• ASSIGNMENT
When the line containing "M194.8 11 L198.8" appears in the entries below, begin printing there and stop after the line containing "to 21 Hours</div>"; print each of those lines exactly and no other line.

Data excerpts:
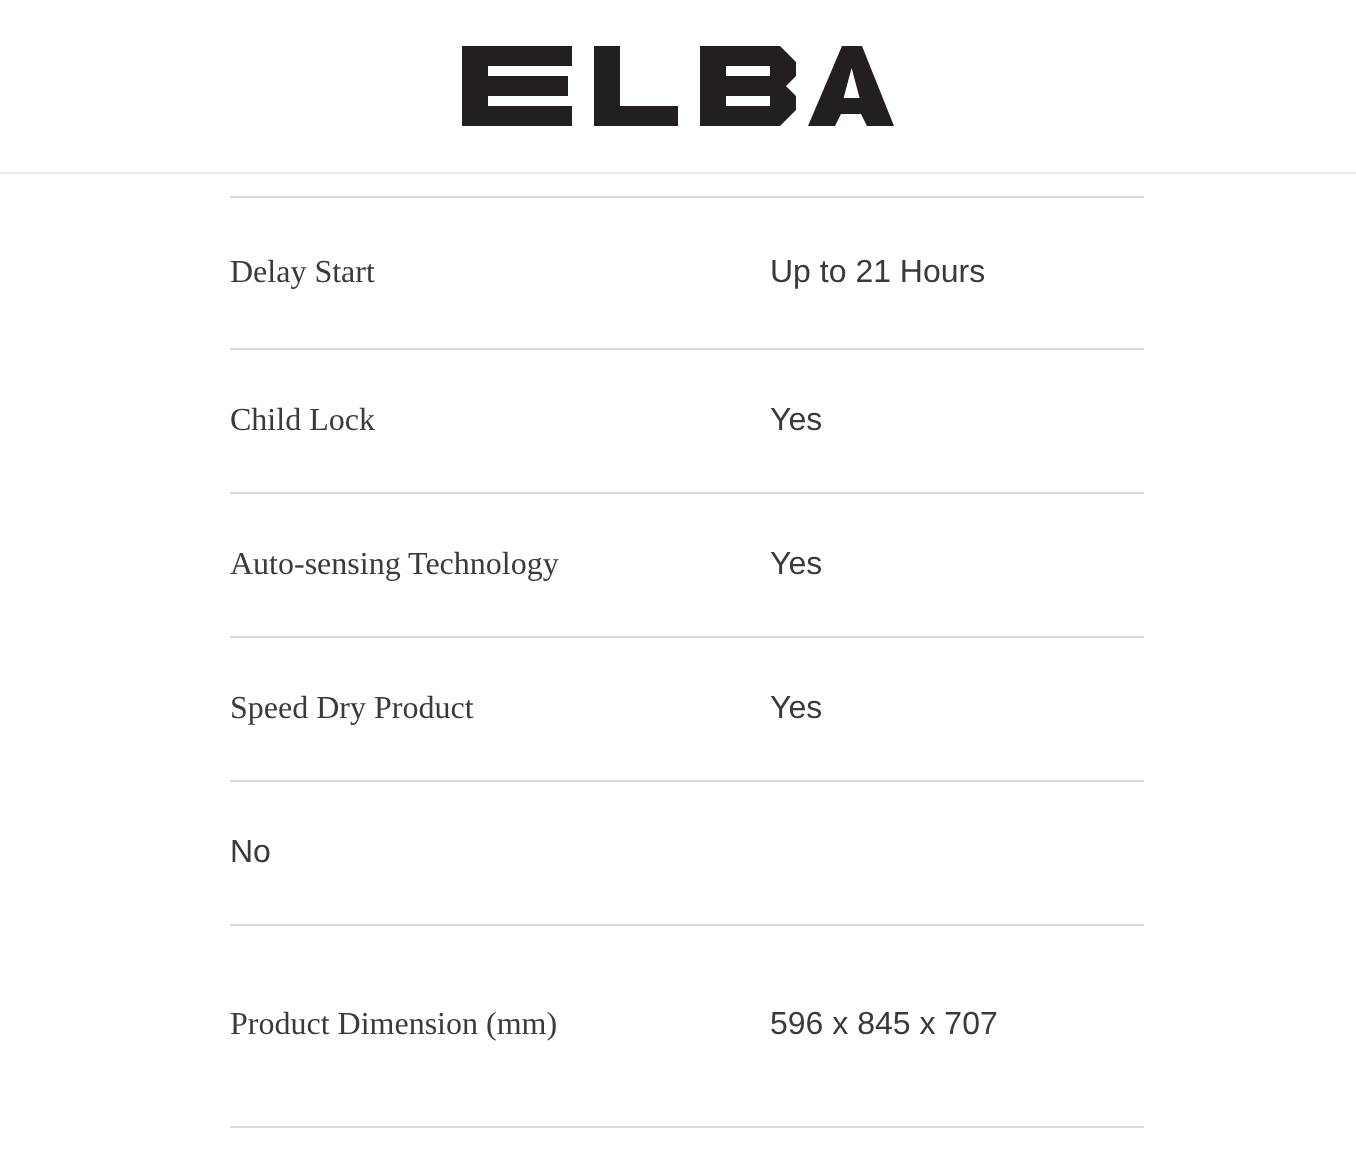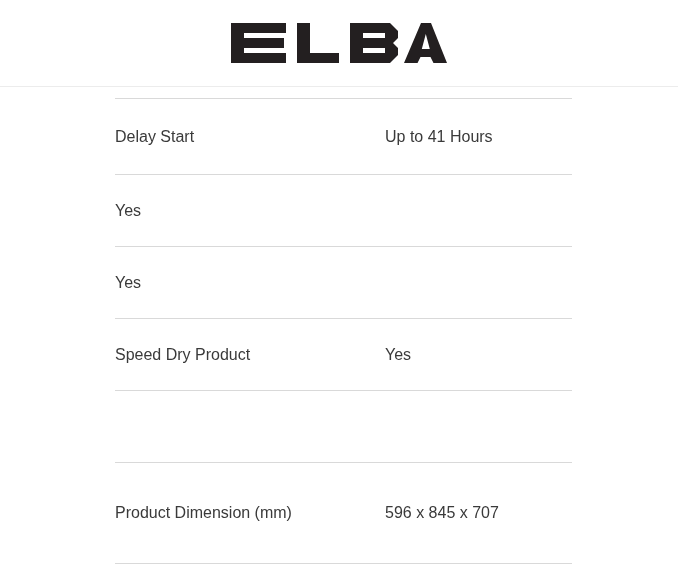--- a/index.html
+++ b/index.html
@@ -33,20 +33,21 @@
     color: #3a3a3a;
     font-size: 16px;
     line-height: 1.2;
   }
   .spec-row:first-child { height: 76px; }
   .spec-row:last-child { height: 101px; }
   .spec-label {
     width: 270px;
     flex: 0 0 270px;
     padding-right: 10px;
+    font-family: Liberation Serif, serif;
   }
   .spec-value { flex: 1; }
 </style>
 </head>
 <body>
 
 <div class="header">
   <svg class="logo-svg" width="218" height="40" viewBox="0 0 216 40" role="img">
     <title>ELBA</title>
     <g fill="#231f20">
@@ -58,37 +59,40 @@
       <path fill-rule="evenodd" d="M190 0 H200 L216 40 H202.5 L199.5 34 H189.5 L186.5 40 H173 Z
                M194.8 11 L198.8 26 H190.8 Z"></path>
     </g>
   </svg>
 </div>
 
 <div class="spec-table">
 
   <div class="spec-row">
     <div class="spec-label">Delay Start</div>
-    <div class="spec-value">Up to 41 Hours</div>
+    <div class="spec-value">Up to 21 Hours</div>
   </div>
 
   <div class="spec-row">
+    <div class="spec-label">Child Lock</div>
     <div class="spec-value">Yes</div>
   </div>
 
   <div class="spec-row">
+    <div class="spec-label">Auto-sensing Technology</div>
     <div class="spec-value">Yes</div>
   </div>
 
   <div class="spec-row">
     <div class="spec-label">Speed Dry Product</div>
     <div class="spec-value">Yes</div>
   </div>
 
   <div class="spec-row">
+    <div class="spec-value">No</div>
   </div>
 
   <div class="spec-row">
     <div class="spec-label">Product Dimension (mm)</div>
     <div class="spec-value">596 x 845 x 707</div>
   </div>
 
 </div>
 
 </body></html>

• RESULT OF THE EXERCISE
                M194.8 11 L198.8 26 H190.8 Z"></path>
     </g>
   </svg>
 </div>
 
 <div class="spec-table">
 
   <div class="spec-row">
     <div class="spec-label">Delay Start</div>
-    <div class="spec-value">Up to 41 Hours</div>
+    <div class="spec-value">Up to 21 Hours</div>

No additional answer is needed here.